▶ INSTRUCTIONS FOR THE TASK: Below are lines of data; restate word for word those running from the line containing "- Una vez dentro del sistema, el especialista" to the line containing "turno / Mi perfil / Cerrar sesión", inclusive, and no others.
Top of MATERIALS PROVIDED
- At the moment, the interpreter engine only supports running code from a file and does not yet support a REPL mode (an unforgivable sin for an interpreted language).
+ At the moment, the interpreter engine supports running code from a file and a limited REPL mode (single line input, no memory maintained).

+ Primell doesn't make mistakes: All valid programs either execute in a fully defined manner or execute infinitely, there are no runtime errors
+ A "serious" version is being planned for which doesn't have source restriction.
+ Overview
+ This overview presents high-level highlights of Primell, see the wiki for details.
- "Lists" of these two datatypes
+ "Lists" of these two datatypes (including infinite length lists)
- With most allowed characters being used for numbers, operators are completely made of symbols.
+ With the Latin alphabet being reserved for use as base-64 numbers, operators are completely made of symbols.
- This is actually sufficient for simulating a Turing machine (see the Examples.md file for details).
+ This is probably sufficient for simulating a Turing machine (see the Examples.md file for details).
Bottom of MATERIALS PROVIDED
Top of MATERIALS PROVIDED
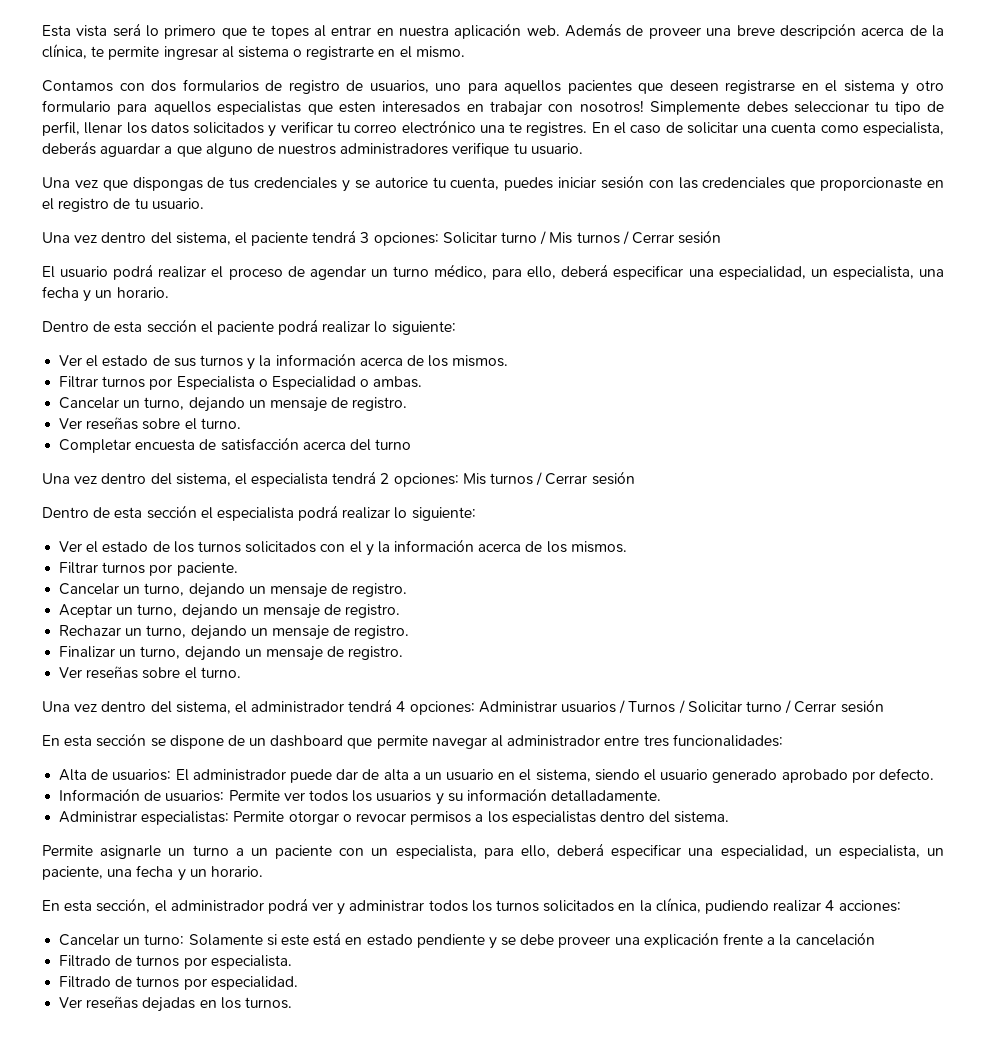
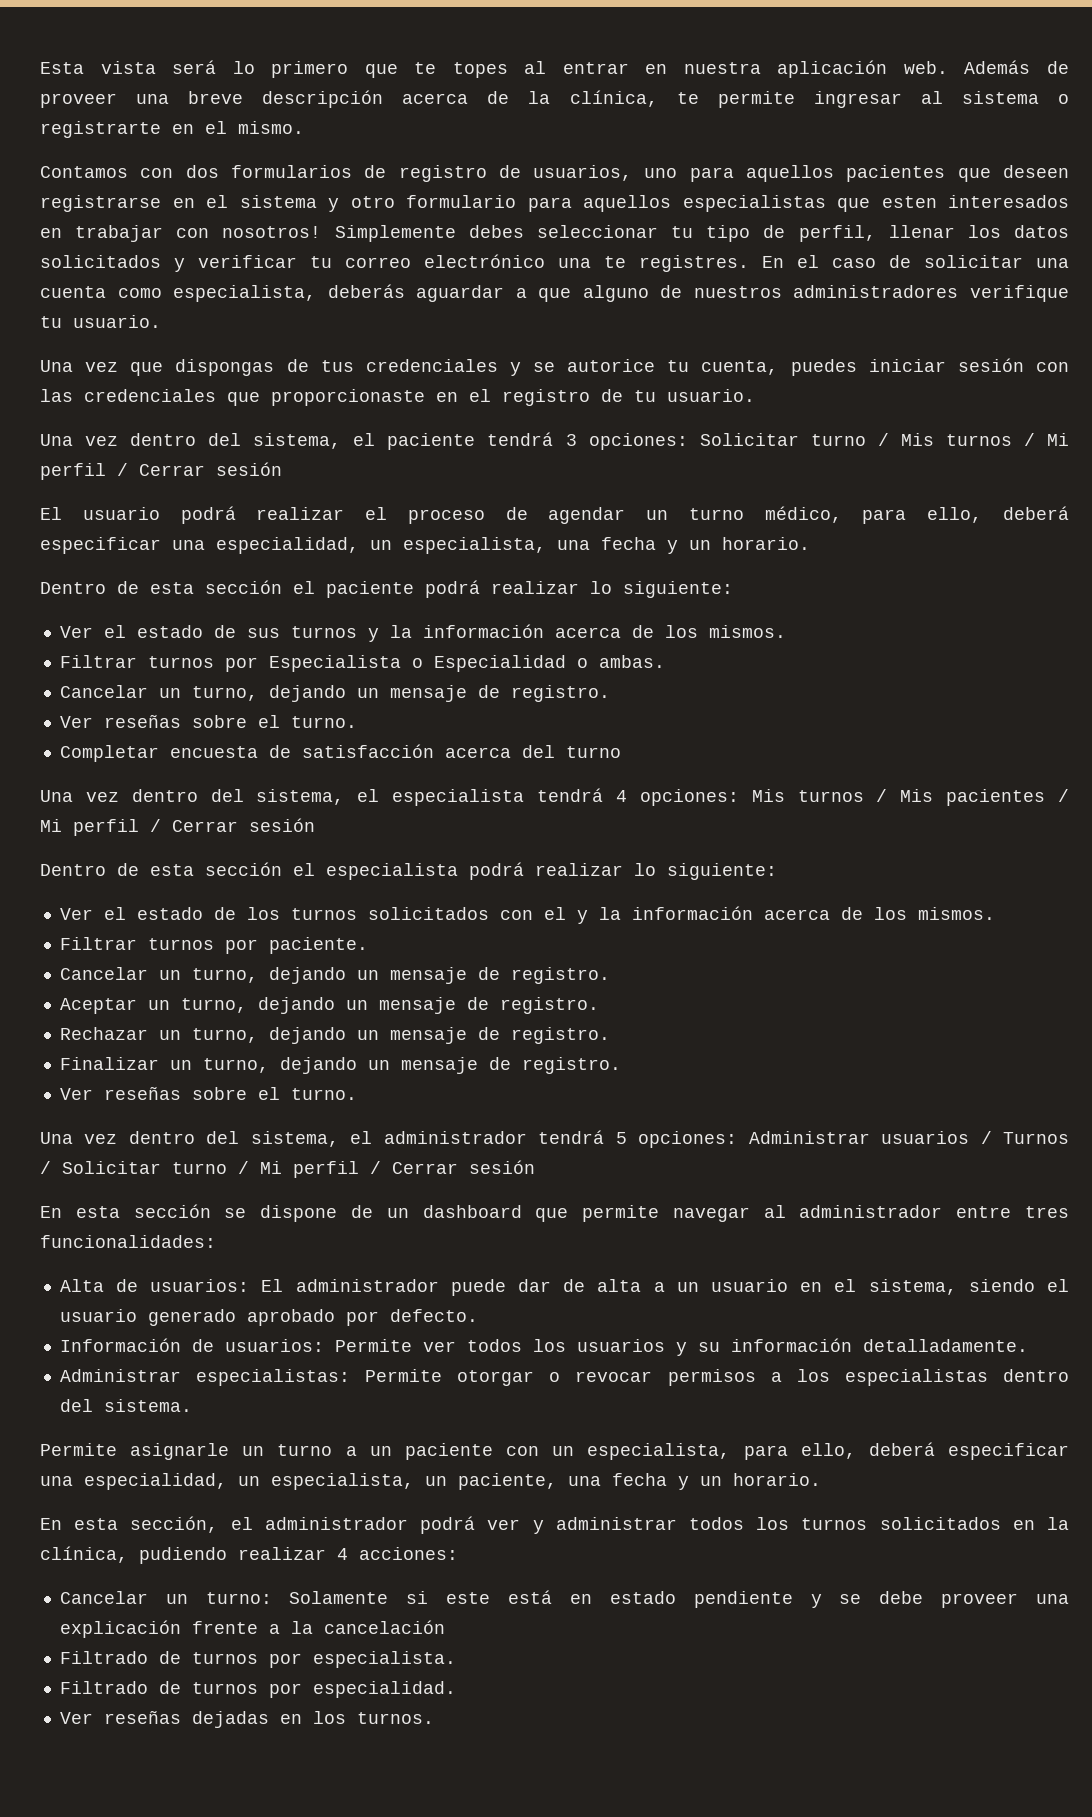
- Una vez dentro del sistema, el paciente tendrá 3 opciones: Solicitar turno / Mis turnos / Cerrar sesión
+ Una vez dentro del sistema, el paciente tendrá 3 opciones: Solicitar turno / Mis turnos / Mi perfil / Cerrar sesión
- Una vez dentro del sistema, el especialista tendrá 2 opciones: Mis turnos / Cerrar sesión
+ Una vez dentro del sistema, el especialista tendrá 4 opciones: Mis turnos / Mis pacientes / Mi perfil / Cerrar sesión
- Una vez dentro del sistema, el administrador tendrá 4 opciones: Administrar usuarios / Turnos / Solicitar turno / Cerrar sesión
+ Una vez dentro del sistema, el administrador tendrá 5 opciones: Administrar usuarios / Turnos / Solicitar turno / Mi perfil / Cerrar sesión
Bottom of MATERIALS PROVIDED
▶ SOLUTION TO THIS TASK:
- Una vez dentro del sistema, el especialista tendrá 2 opciones: Mis turnos / Cerrar sesión
+ Una vez dentro del sistema, el especialista tendrá 4 opciones: Mis turnos / Mis pacientes / Mi perfil / Cerrar sesión
- Una vez dentro del sistema, el administrador tendrá 4 opciones: Administrar usuarios / Turnos / Solicitar turno / Cerrar sesión
+ Una vez dentro del sistema, el administrador tendrá 5 opciones: Administrar usuarios / Turnos / Solicitar turno / Mi perfil / Cerrar sesión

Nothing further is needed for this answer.